Senator WALSH of Montana. Very well.

Mr. PRESTON. Well, as fast as these contracts were signed up with these 20, we will say, for a round number, the corporation borrowed a million and a quarter dollars and went out and cornered, as the word is used-bought up-all the supply of the 1912 crop of raisins there was in the United States.

Senator WALSH of Montana. But as I understand you, they had contracts already, so that they did not need to go out and buy anything.

Mr. PRESTON. That is not the idea. They wanted to produce a scarcity and get control of the crop then in the market. They had guaranteed the grower a certain price. There was then in existence an old crop, on shelves or in the trade centers of the United States.

Senator WALSH. In the various warehouses and in the hands of commission men, etc.?

Mr. PRESTON. Yes; so that they went and bought that. $1,250,000 was spent in that behalf, and they borrowed a lot of that money from these competitors.

Senator WALSH of Montana. That is, from the companies that had become their sales agents?

Mr. PRESTON. Yes; their sales agents. So they got hold of the carry-over crop, as it is called, in that way.

Now they had these men reduced, as I said a little while ago, to the position of employees, they had the crop signed up, and they had this old crop bought; so that then they began to market the crop, and did secure for the growers about 3 cents a pound for their crop. But they had a good deal of difficulty doing that, and it was necessary to curtail production; so that they did that by advising the growers not to dry certain portions of their crop.

Senator WALSH of Montana. Not to do what?

Mr. PRESTON. Not to dry it, or cure it.

Senator WALSH of Montana. What became of that?

Mr. PRESTON. They distilled it, or it went to some other purpose, I do not know what. They admit in writing, here, that they did that.
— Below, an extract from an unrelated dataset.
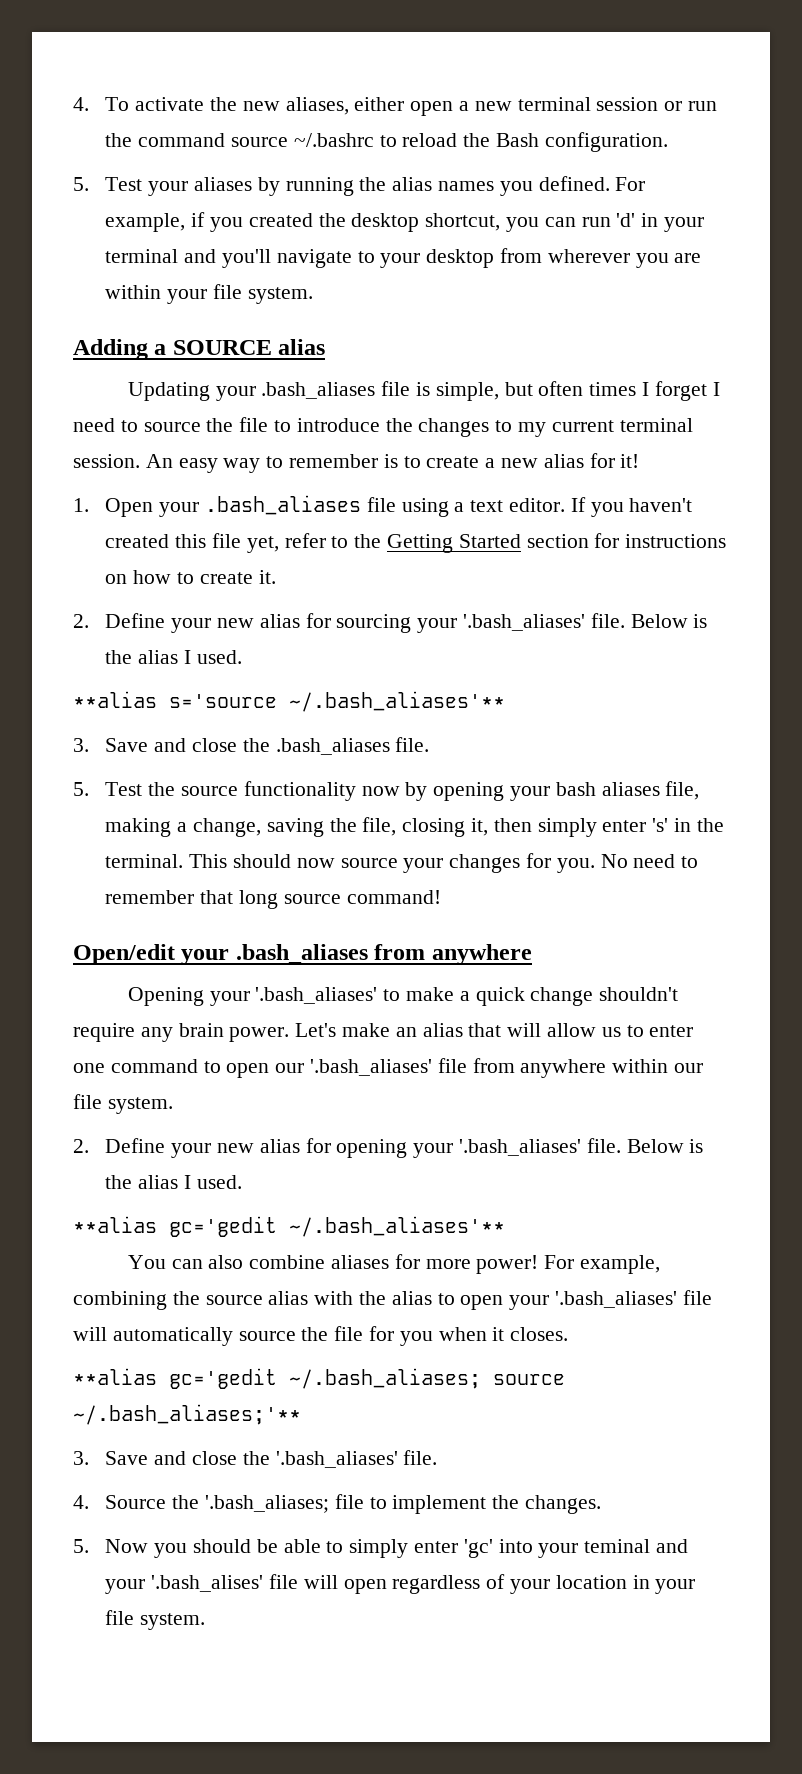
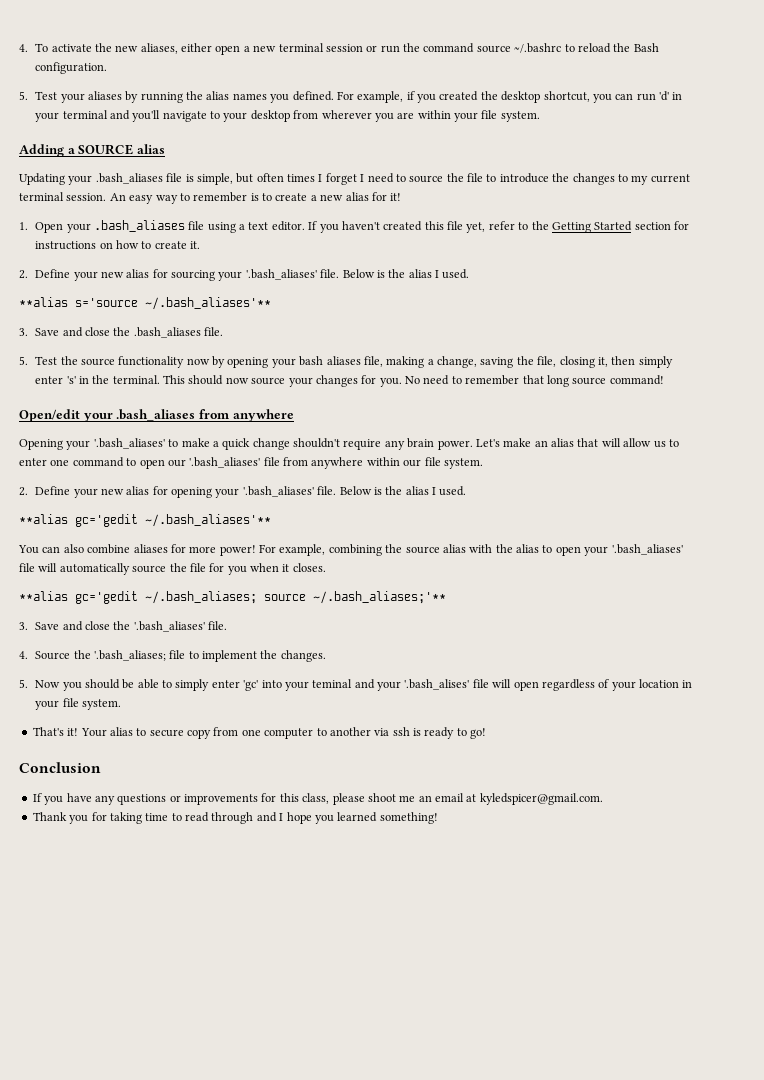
+ That's it! Your alias to secure copy from one computer to another via ssh is ready to go!
+ Conclusion
+ If you have any questions or improvements for this class, please shoot me an email at kyledspicer@gmail.com.
+ Thank you for taking time to read through and I hope you learned something!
Then they took large portions of the crop and distilled it into brandy.

They then operated under these conditions until 1917. When 1917 arrived they had in the meantime absorbed 12 of their competitors by purchase.

They had, in the meantime, established their own sales agents throughout the United States and in some of the foreign countries, and they had become in effect competitors of their own sales agents, and had proselyted, if that is the right word--they had secured, at least a lot of the brokers and agents of these former competitors. Not only that, but they gave rebates to concerns and forbade their sales agents doing the same; so that at the end of 1917 they were in a very strong position. They had absorbed a lot of competitors, and they had built up their own factories and had their own sales organizations.
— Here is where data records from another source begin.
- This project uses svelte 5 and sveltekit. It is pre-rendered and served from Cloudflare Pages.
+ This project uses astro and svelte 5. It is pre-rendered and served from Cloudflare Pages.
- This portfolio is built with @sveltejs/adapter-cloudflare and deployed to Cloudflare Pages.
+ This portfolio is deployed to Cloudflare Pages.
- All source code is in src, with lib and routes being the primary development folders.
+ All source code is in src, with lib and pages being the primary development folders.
Then they said to the persons whom they had contracts with and had not bought out, "We do not need you any longer, and we will not only not sell to you at any price or on any terms, but we will make no contract with you of any kind." That was true of all except one man or one concern, that is the California Packing Corporation, a $30,000,000 corporation. With that concern they made a preferential contract to supply it with all the raisins it desired, provided it would not interfere with their effort to gain control of the crop in 1917. So, when 1917 came, the California Packing Corporation did not enter the field as a competitor, at all, and after a two months' strenuous campaign they secured 90 per cent control of the crop. That was under a contract for three years with an option of three years more, so that that contract was the one in existence at the time these Government proceedings were begun.
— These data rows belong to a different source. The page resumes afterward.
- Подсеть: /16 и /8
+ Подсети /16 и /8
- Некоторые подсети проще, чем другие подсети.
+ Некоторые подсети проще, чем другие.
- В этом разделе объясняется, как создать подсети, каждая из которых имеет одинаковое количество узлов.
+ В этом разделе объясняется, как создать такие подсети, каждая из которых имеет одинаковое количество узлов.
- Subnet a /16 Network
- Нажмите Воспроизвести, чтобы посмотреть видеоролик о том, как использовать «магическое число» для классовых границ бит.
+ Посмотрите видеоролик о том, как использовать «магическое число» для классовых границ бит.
After the filing of this bill they abandoned the three-year option clause of that contract, and took the present contract they now have, for 15 years.

Senator WALSH of Montana. To what do you attribute the remarkable success which has attended their efforts? How is it that growers seem to sign up these contracts?

Mr. PRESTON. I can only put that the way some wholesale grocer put it, that the signing up of these new contracts was merely a referendum vote of the persons who had been benefited and were satisfied because they had received such an abnormal and unholy profit for their goods.